SGLT2 inhibitors are not approved by the Food and Drug Administration for use in people with T1D, but are sometimes prescribed anyway to cut down on post-meal blood sugar spikes or help people fight insulin resistance.
Those people, Wang said, can experience DKA without elevated blood sugars as a result of how this drug works in the body. SGLT2 inhibitors transport glucose into the kidney quickly. That means that while a person may dose what seems like the correct amount of insulin, they can still have cells searching for fuel. The cells in search of fuel begin to burn fat, causing DKA.
Wang believes SGLT2 inhibitors should not be prescribed to people with T1D. He said that while glucose values may not reflect it, any DKA caused by use of these drugs is actually resulting from a lack of needed insulin.
The rare times this may happen to a person with T1D outside of SGLT2 drug use can be related to experiencing an infection of any kind, recovering from surgery, or fighting another major disease, Wang said.
Hafida said for those people taking SGLT2 inhibitors, diligently checking glucose levels and also using a blood ketone meter is key.
So is knowing when to stop taking them.
She said those times include:
- Before, during, and after a major procedure such as surgery, particularly if it includes fasting. She suggests people with T1D should stop the drugs a week prior to their procedure and stay off them at least until they are able to take food by mouth again.
- When experiencing any kind of illness that impacts the ability to stomach food or drink.
- If you are on a low carb diet of any kind.
Wang feels the main step to avoiding EDKA with T1D is to not take SGLT2 inhibitors at all.
“The FDA did not approve this medication for T1D and that’s the reason,” he said. “I would not recommend using them.”
If you do, though, and happen to experience an unexplained headache, muscle weakness, or other feelings of sickness, always check ketones no matter what your blood sugar reading may be, Hafida said. It’s also critical to do diligent ketone testing.
If you still have concerns, talk to your medical provider about your symptoms, she said.
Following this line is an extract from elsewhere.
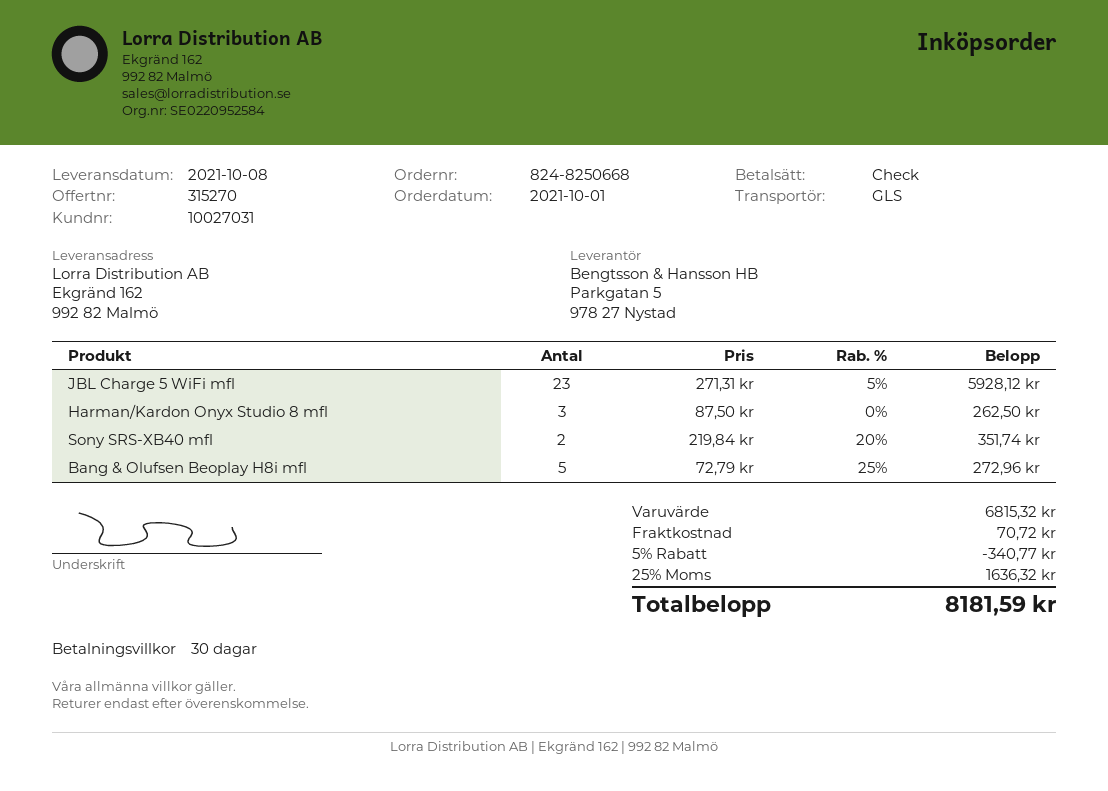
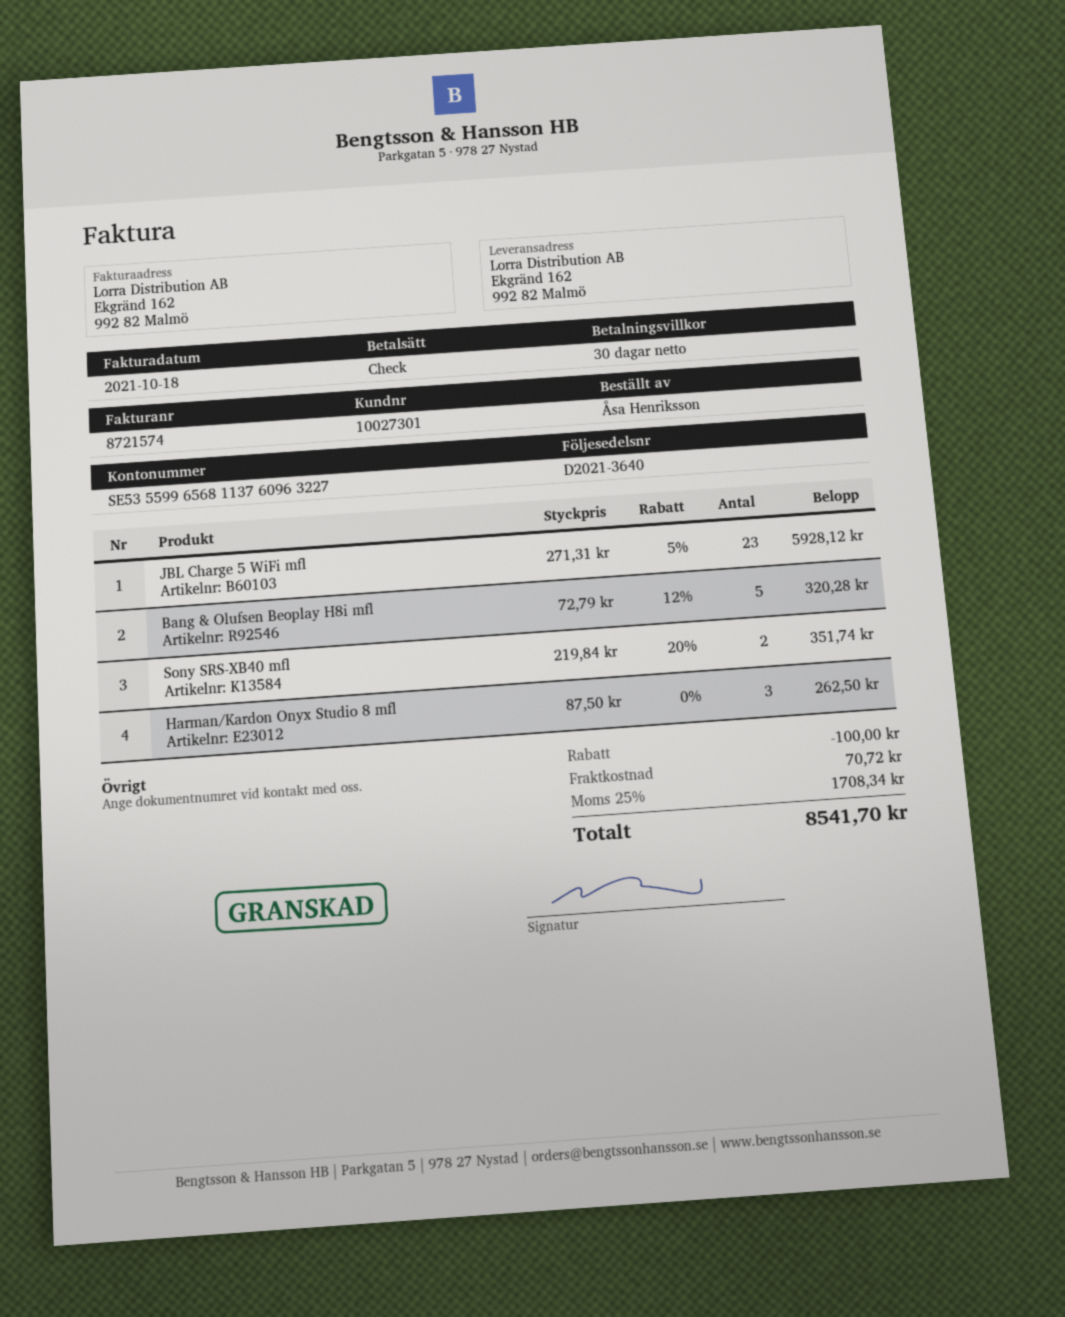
customer number: 10027031 -> 10027301
Bang & Olufsen Beoplay H8i mfl: 5 x 72.79 - 25% = 272.96 -> 5 x 72.79 - 12% = 320.28
discount: 340.77 -> 100.00
tax: 25% = 1636.32 -> 25% = 1708.34
total: 8181.59 -> 8541.70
They may ask for more testing, such as looking for a pH drop.
“There are no testing kits for that at home,” she added, reminding us that the only way to confirm or rule out DKA is via medical laboratory testing.
Brandon Arbiter has lived with T1D for a decade and currently serves as vice president of product and business development at diabetes data platform company Tidepool. Despite having access to all the latest diabetes technology including a Looping system that helps automate his insulin dosing, he had a scary experience with EDKA a few years ago.
“One night, I had an insulin pump infusion site failure after a tiny dinner (and small bolus insulin dose) going into a long night’s sleep. It was the perfect storm,” he told DiabetesMine. “My glucose stayed at 130 mg/dL because of the SGLT2, so I got no CGM alarms, but my ketones skyrocketed. At first, I thought it was a stomach bug.”
He woke up the next morning feeling horrible and unable to keep food down, and within 4 hours he realized that despite his in-range blood glucose numbers, he was going into DKA.
“When the paramedics arrived, they were not familiar with euglycemic DKA,” he said. “They told me they’d give me fluids and take me to the hospital.”
He ended up having a friend drive him to the hospital, and then spending a full day and night in the ICU unit.
“My conclusion: If a person with T1D is going to be on an SGLT2 inhibitor, they should be checking their ketones with a digital ketone meter every morning when they wake up,” he said.
“On my doctor’s advice, I am no longer on an SGLT2 inhibitor.”